[Input]

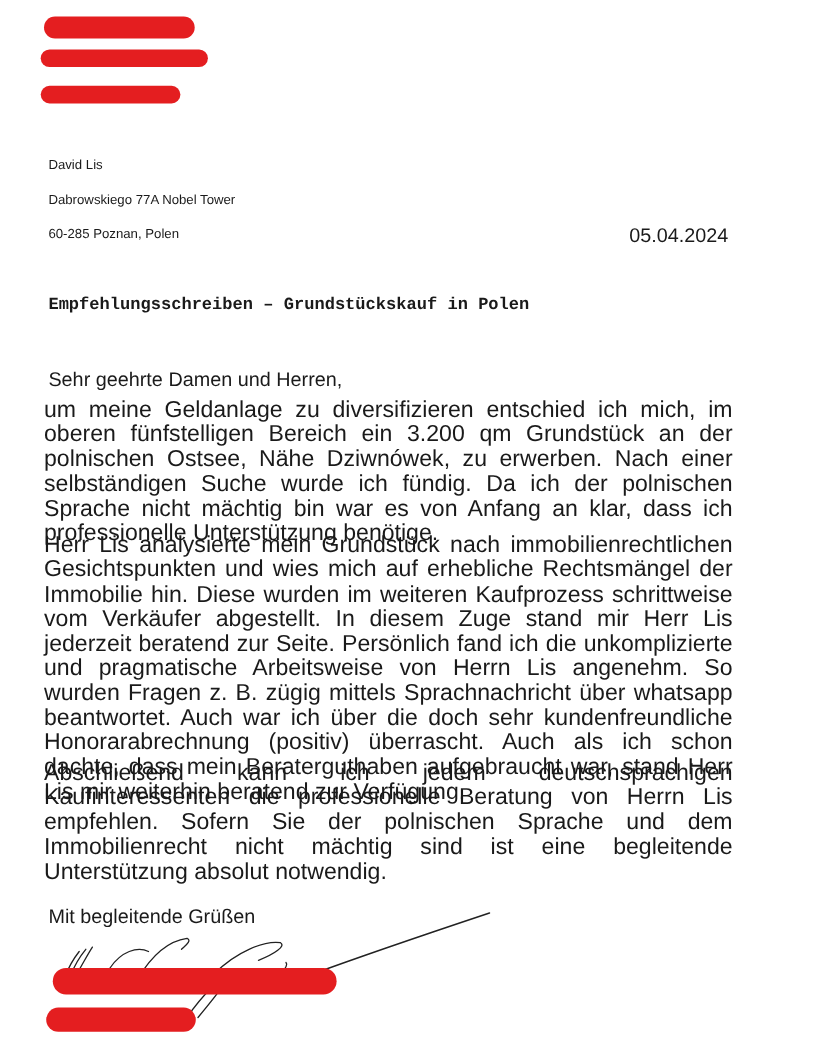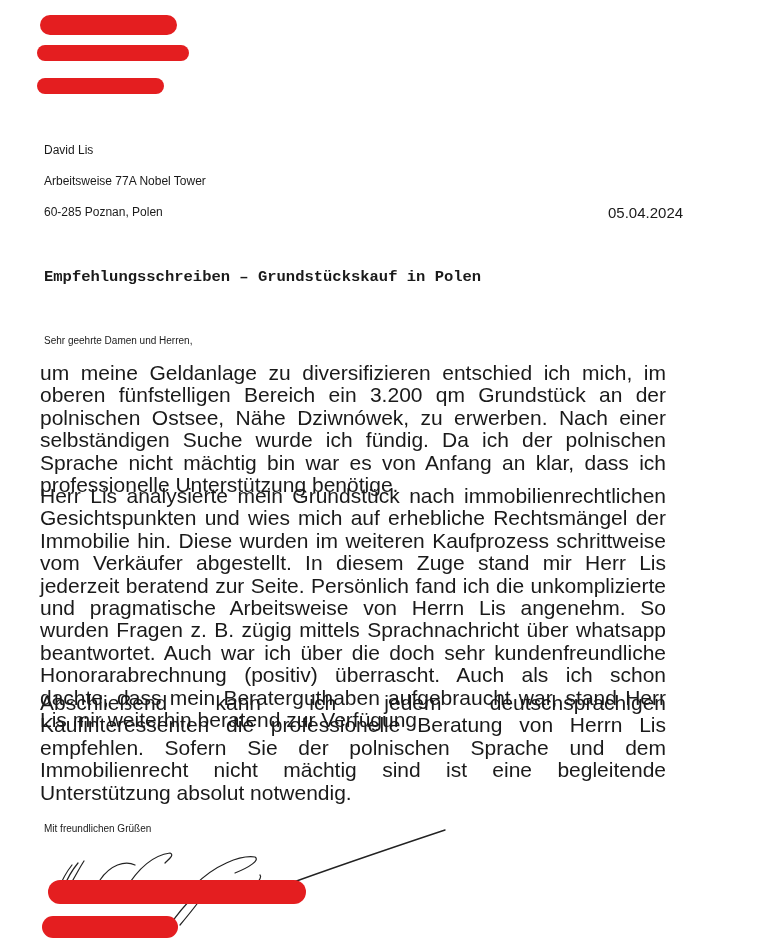"Arbeitsweise 77A Nobel Tower" div.line { text: Arbeitsweise -> Dabrowskiego }
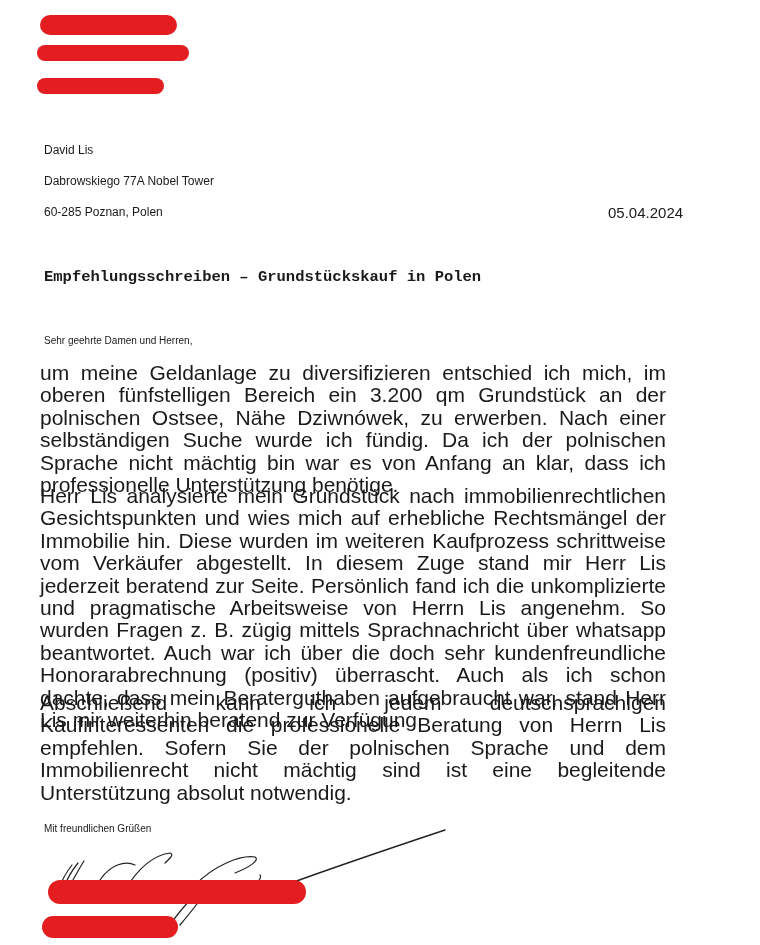"05.04.2024" .date { font-size: 15px -> 18px; left: 608px -> 572px }
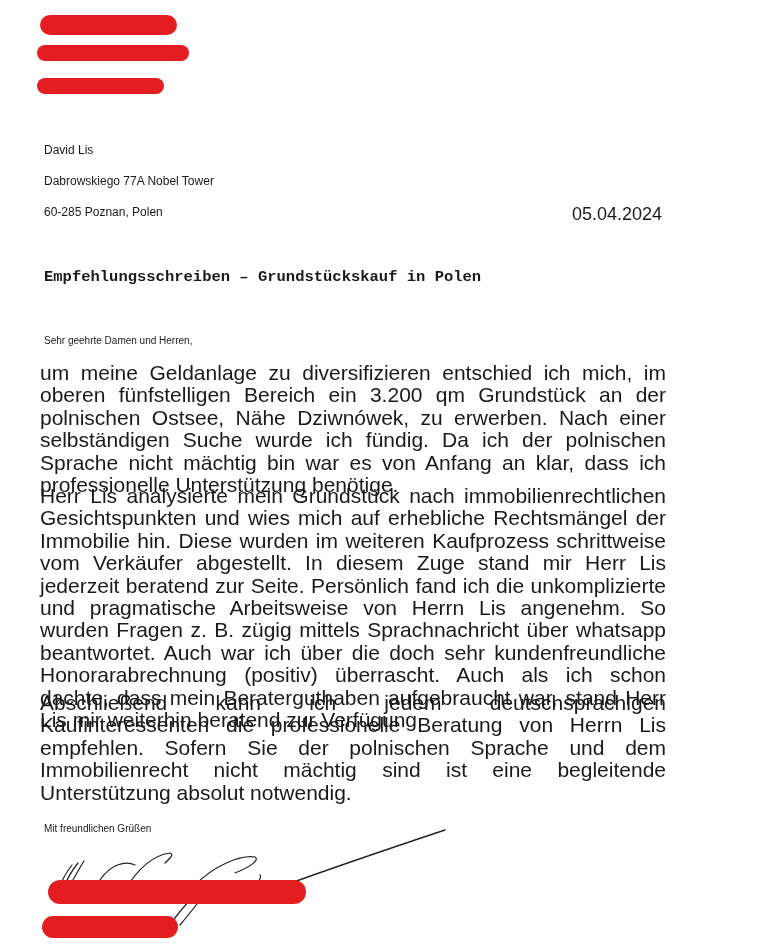"Sehr geehrte Damen und Herren," .line { font-size: 10px -> 18px }
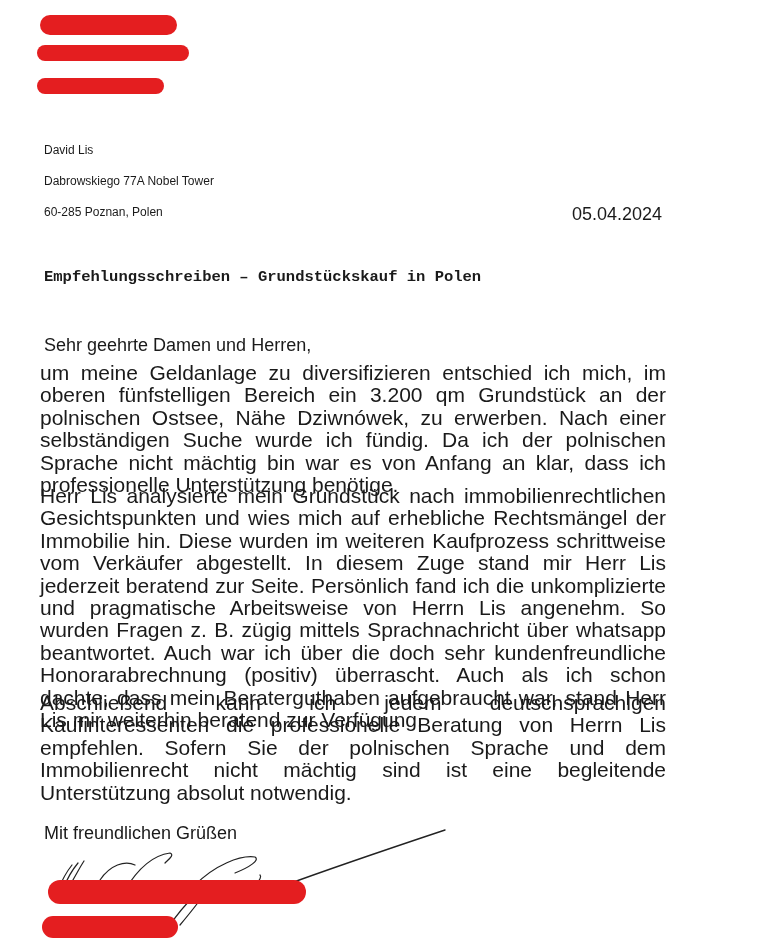"Mit freundlichen Grüßen" div.line { text: freundlichen -> begleitende }
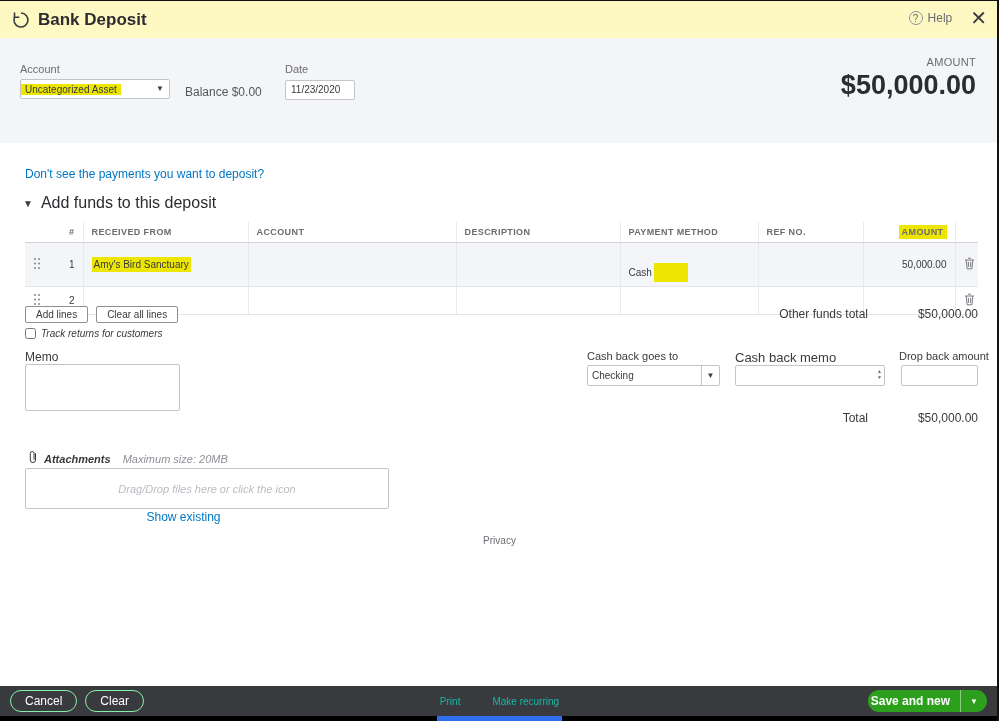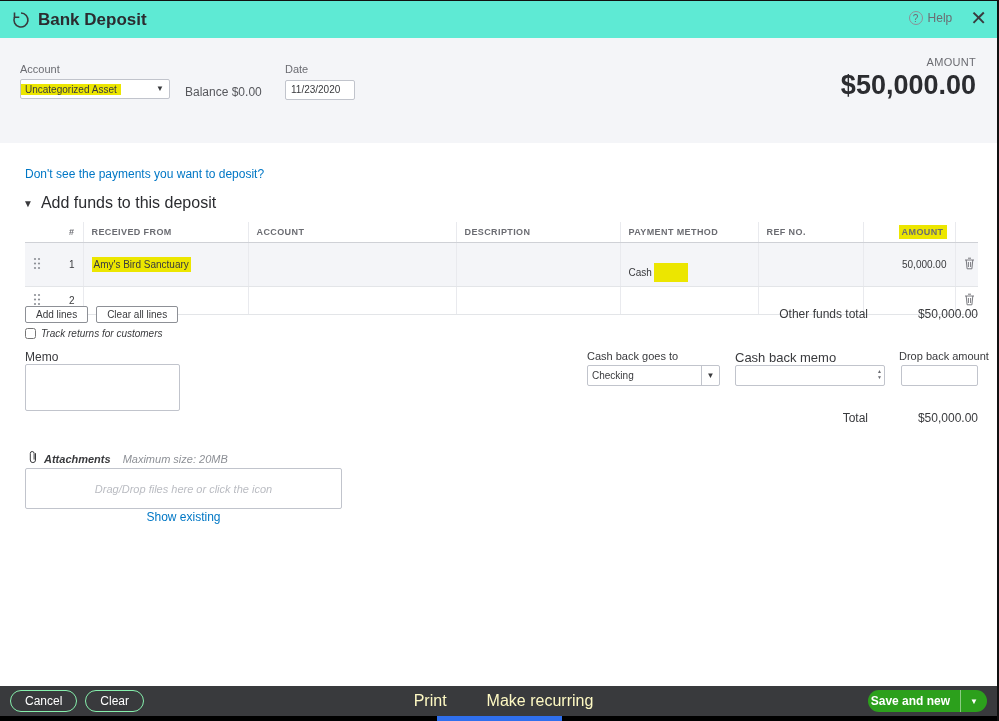"Bank Deposit" .hdr { background: #5eead4 -> #fef9c3 }
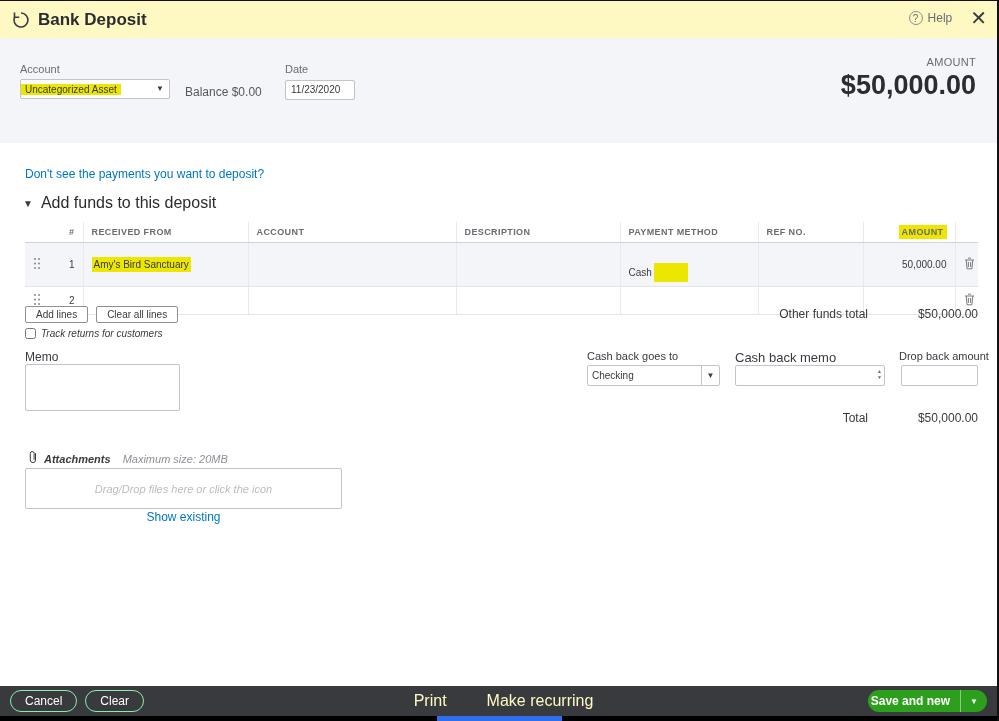"Drag/Drop files here or click" .dropzone { width: 317px -> 364px }
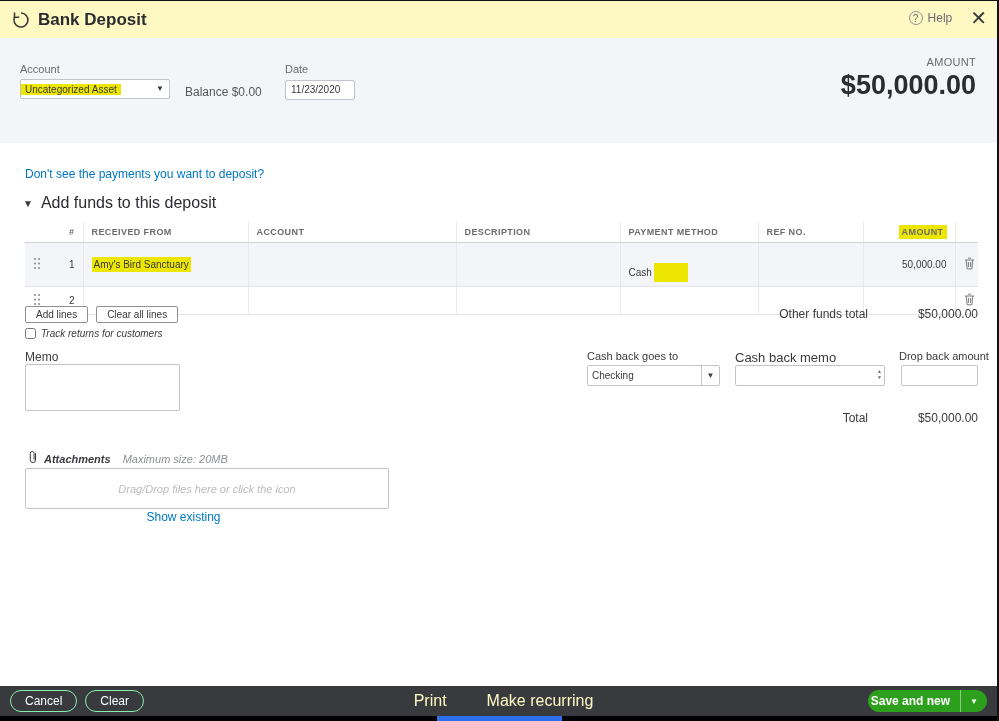"Privacy" div.privacy { html: none -> <div>Privacy</div> }
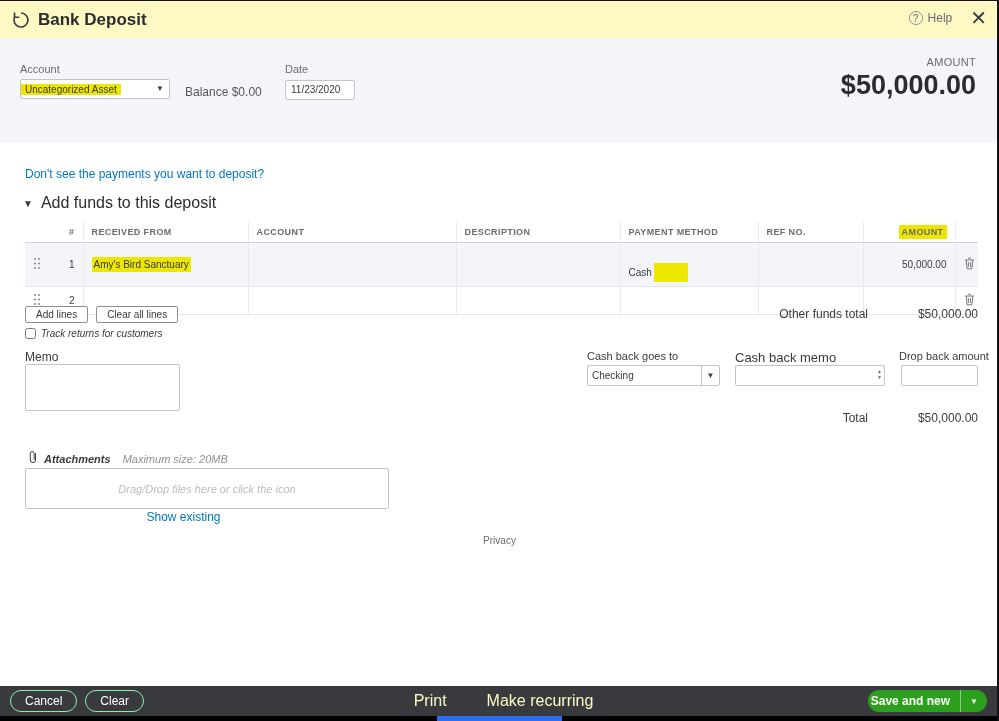"Print" .f-center span { color: #fef9c3 -> #14b8a6; font-size: 16px -> 10px; margin-left: 8px -> none }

[/Input]

# Task description:
Leave out the pictures and return the rest of the records exactly.

# Answer area:
"Arbeitsweise 77A Nobel Tower" div.line { text: Arbeitsweise -> Dabrowskiego }
"05.04.2024" .date { font-size: 15px -> 18px; left: 608px -> 572px }
"Sehr geehrte Damen und Herren," .line { font-size: 10px -> 18px }
"Mit freundlichen Grüßen" div.line { text: freundlichen -> begleitende }
"Bank Deposit" .hdr { background: #5eead4 -> #fef9c3 }
"Drag/Drop files here or click" .dropzone { width: 317px -> 364px }
"Privacy" div.privacy { html: none -> <div>Privacy</div> }
"Print" .f-center span { color: #fef9c3 -> #14b8a6; font-size: 16px -> 10px; margin-left: 8px -> none }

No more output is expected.